Olivia posó en él sus ojos mientras le cambiaba el pañal mojado. Spike supervisaba la operación levantado sobre las patas traseras y apoyando las delanteras en la mesa para alcanzar a ver bien. Pero su peso hizo moverse un poco la ligera tabla un instante; pronto el perro reequilibró su peso.
—Con cuidado, Spike —le dijo Pedro, controlando con desesperación una oleada de temor.
No quería que la confianza de Olivia en él se viera minada antes de haberle ofrecido el primer biberón. Por suerte, Spike era un motivo de distracción y la niña clavó en él la mirada. Por su parte, Spike olfateaba el aceite para niños, los polvos de talco y el pañal limpio que le estaban poniendo al bebé. Todo le resultaba muy curioso.
—Ya está —dijo triunfante mientras le metía las piernecitas en el pijama—. Ni tu madre lo podría hacer mejor.
Entonces los grandes ojos redondos de la niña se giraron para enfocarlo y Pedro percibió un cambio hostil en la situación, probablemente el germen de una lucha de voluntades. Algo se había alterado en el mundo de Olivia, y no estaba dispuesta a dejarse engañar. Le advirtió mientras le abrochaba los automáticos:
—Lo que viene ahora te va a parecer un poco raro. No hay nada en el mundo que pueda sustituir a mamá, pero en la vida hay cosas que tienes que aceptar, te gusten o no. Tú eliges entre las opciones que te he preparado. Procura comprender que todo esto es por tu bien.

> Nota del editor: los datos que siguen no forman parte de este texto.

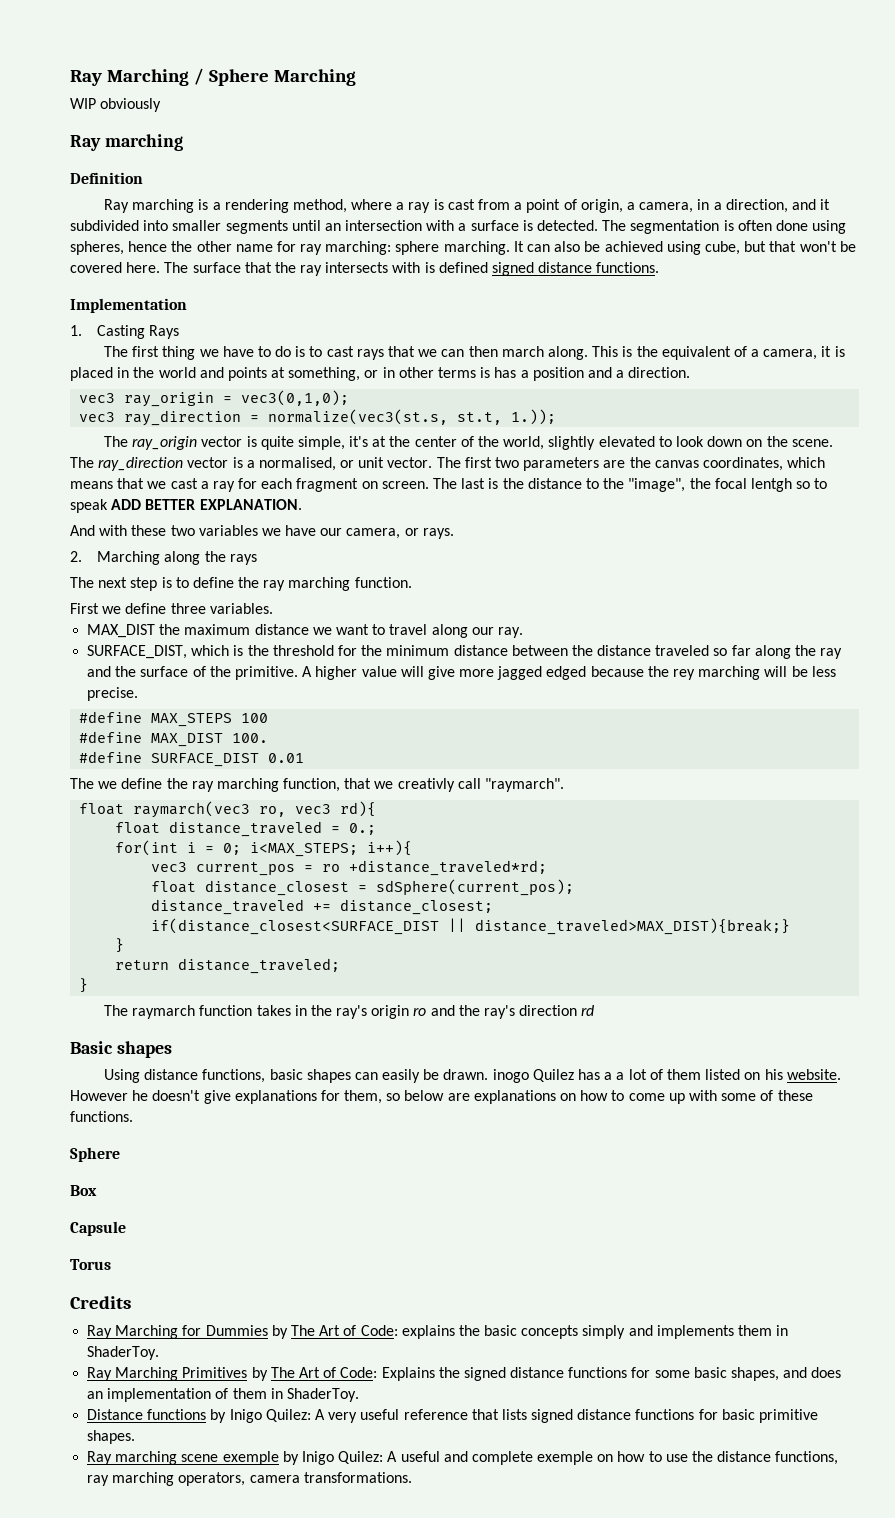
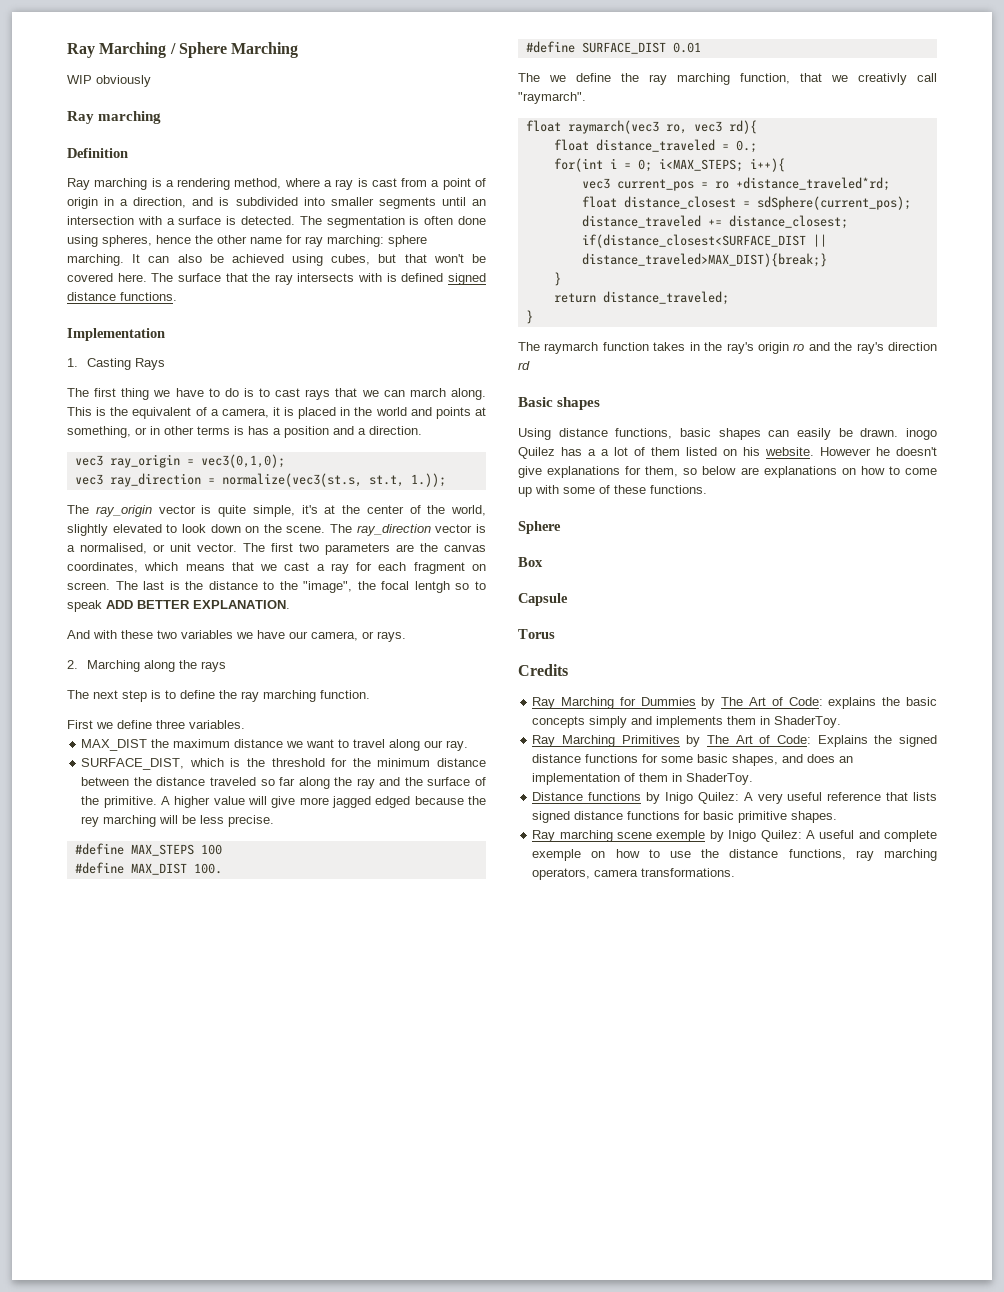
[580,199,694,213] origin, a camera, -> [67,197,98,209] origin
[820,199,831,210] it -> [219,197,230,206] is
[704,241,740,255] cube, -> [331,254,371,265] cubes,
[468,346,498,357] then -> (405, 393) none

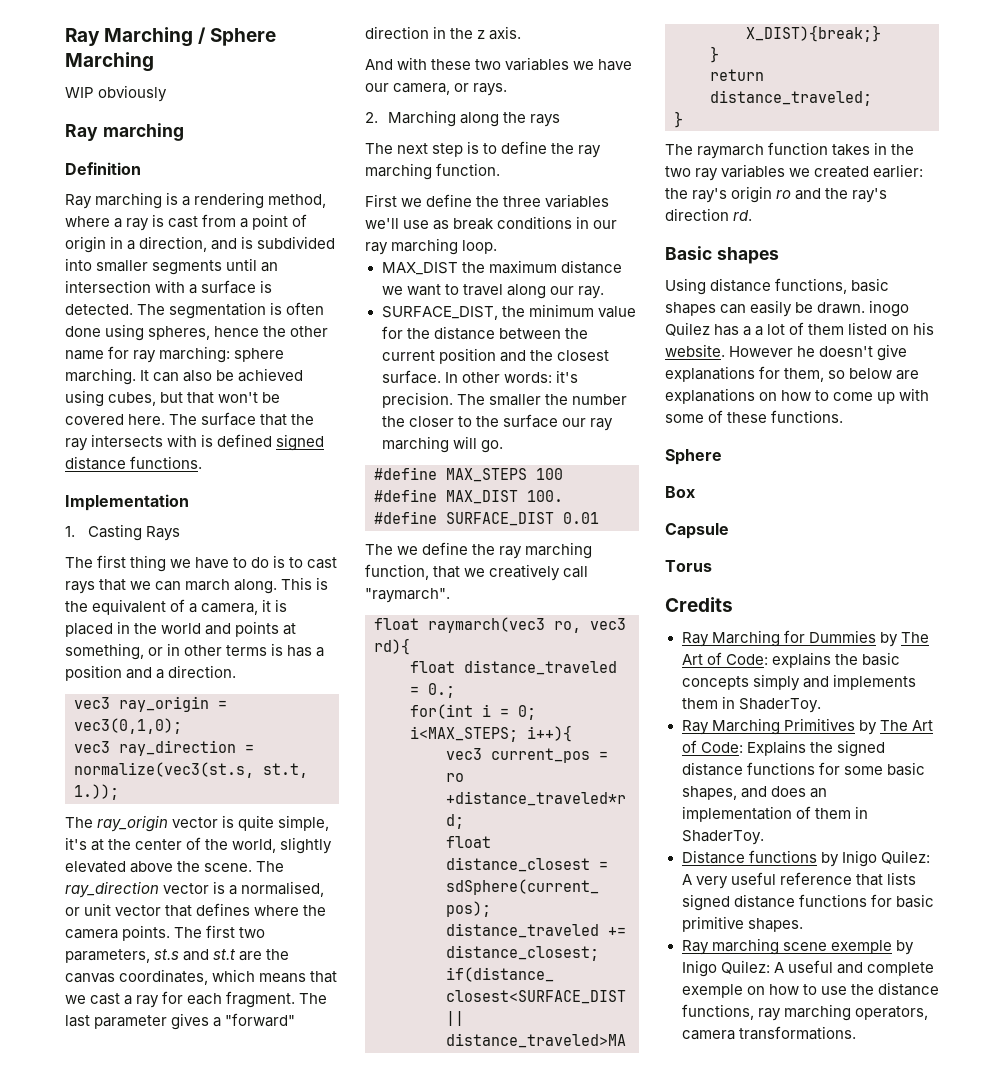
[166,524,260,533] to look down on -> [130,861,174,873] above
[197,543,390,555] vector. The first two parameters -> [115,903,327,917] [65,925,266,941] [65,949,237,963] vector that defines where the camera points. The first two parameters, st.s and st.t
[413,562,486,574] [67,581,487,593] [67,600,290,612] fragment on screen. The last is the distance to the "image", the focal lentgh so to speak ADD BETTER EXPLANATION. -> [226,991,328,1008] [65,1013,296,1030] [365,26,522,40] fragment. The last parameter gives a "forward" direction in the z axis.
[156,720,245,729] three variables. -> [476,194,610,208] [365,216,618,230] [365,238,498,255] the three variables we'll use as break conditions in our ray marching loop.
[189,758,325,767] which is the threshold -> [501,304,636,318] the minimum value
[377,758,431,767] minimum -> (430, 333) none
[156,777,487,789] [81,796,486,808] [81,815,275,827] distance traveled so far along the ray and the surface of the primitive. A higher value will give more jagged edged because the rey marching will be less precise. -> [381,348,609,364] [381,370,578,384] [381,392,627,408] [381,414,613,431] [381,436,503,453] current position and the closest surface. In other words: it's precision. The smaller the number the closer to the surface our ray marching will go.
[858,73,907,85] creativly -> [489,564,561,581] creatively
(723, 346) none -> [665,164,924,181] [665,188,688,199] two ray variables we created earlier: the
[518,361,530,370] rd -> [733,210,753,221] rd.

La grave mirada que la niña devolvió a su padre ante aquella elocuente apelación estaba llena de suspicacia. Estaba nervioso ante la prueba, pero le había dicho la mismísima verdad. ¿Qué otra cosa podía hacer? La vida tenía a veces giros imprevistos. Había que adaptarse y continuar adelante. Él no había planeado ser padre, pero allí estaba, haciendo el papel de padre y madre a la vez. Tomó asiento, sosteniendo a Olivia con un brazo, y le puso una toalla bajo la barbilla para recoger las gotas que cayesen mientras cubría sus piernas con otra toalla mayor para prevenir otros posibles resultados.
—La temperatura es correcta, Pedro —le avisó Leandro.
—Muy bien. Vamos con el primer preparado. Tetina estrecha.